Start of Block

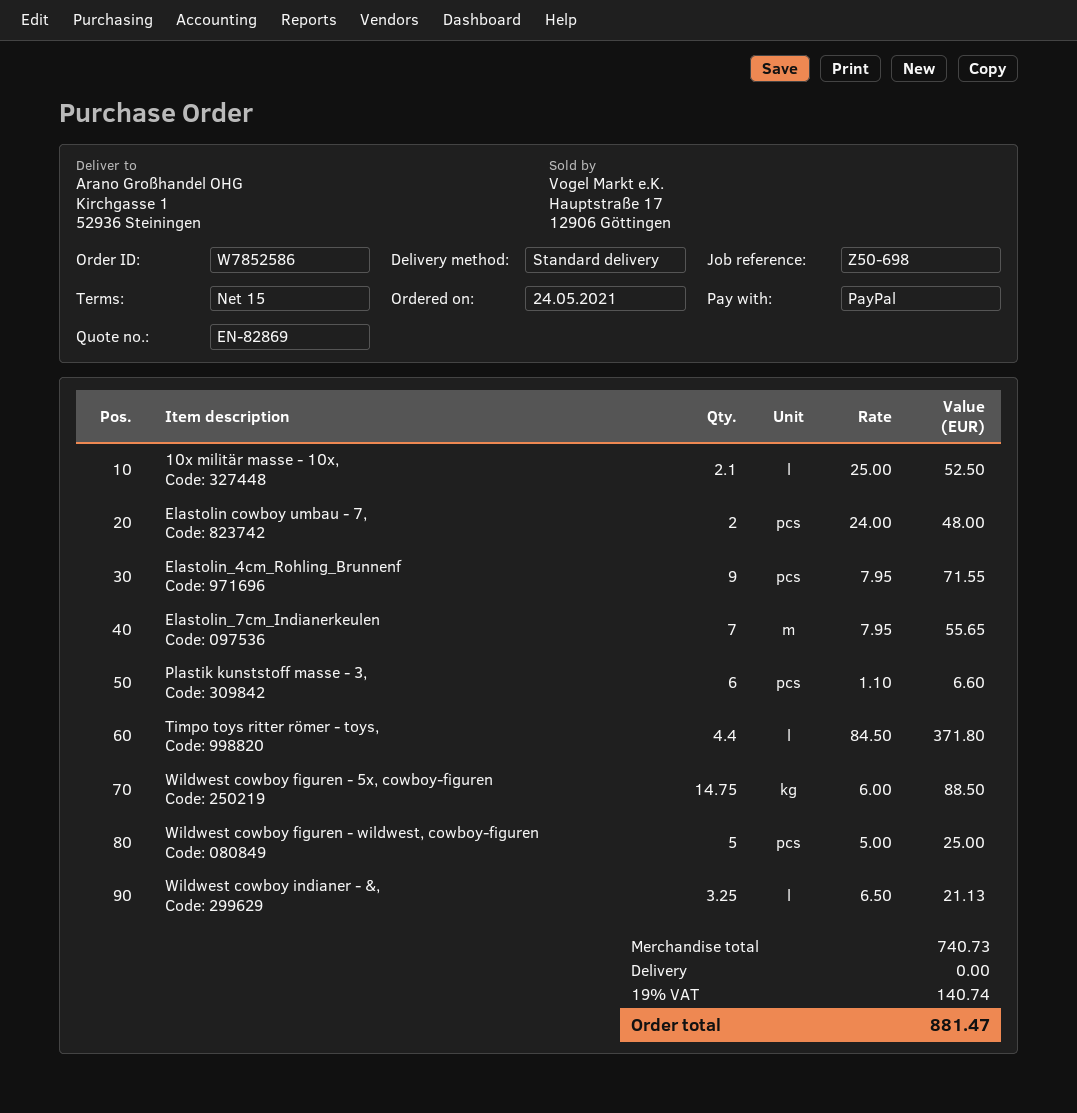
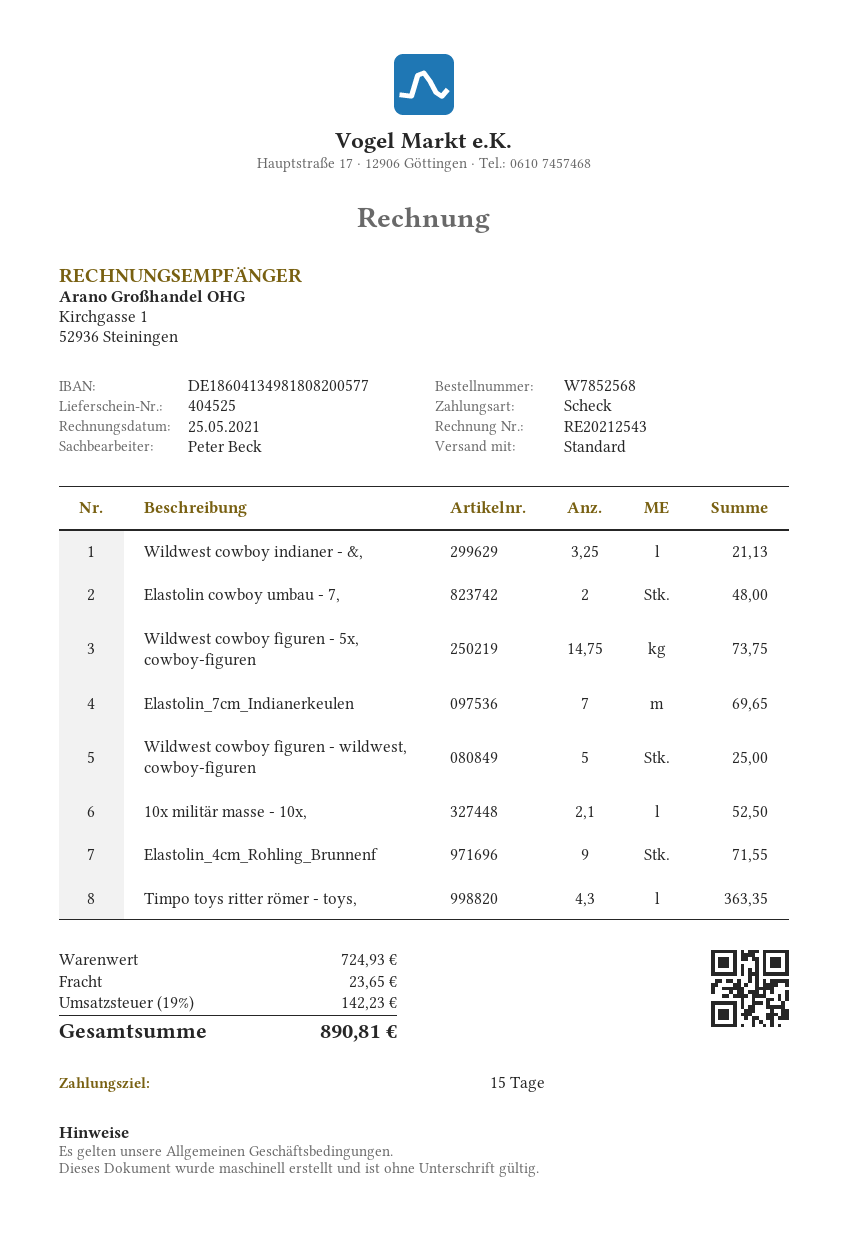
order number: W7852586 -> W7852568
payment method: PayPal -> cheque
Elastolin_7cm_Indianerkeulen: 7 for 55.65 -> 7 for 69.65
Plastik kunststoff masse - 3,: 6 for 6.60 -> none
Timpo toys ritter römer - toys,: 4.4 for 371.80 -> 4.3 for 363.35
Wildwest cowboy figuren - 5x, cowboy-figuren: 14.75 for 88.50 -> 14.75 for 73.75
subtotal: 740.73 -> 724.93
shipping: 0.00 -> 23.65
tax: 19% = 140.74 -> 19% = 142.23
total: 881.47 -> 890.81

End of Block

• [TRY IT] What you give back must match the entries exactly, apart from the omitted pictures.

• [EXERCISE RESPONSE]
order number: W7852586 -> W7852568
payment method: PayPal -> cheque
Elastolin_7cm_Indianerkeulen: 7 for 55.65 -> 7 for 69.65
Plastik kunststoff masse - 3,: 6 for 6.60 -> none
Timpo toys ritter römer - toys,: 4.4 for 371.80 -> 4.3 for 363.35
Wildwest cowboy figuren - 5x, cowboy-figuren: 14.75 for 88.50 -> 14.75 for 73.75
subtotal: 740.73 -> 724.93
shipping: 0.00 -> 23.65
tax: 19% = 140.74 -> 19% = 142.23
total: 881.47 -> 890.81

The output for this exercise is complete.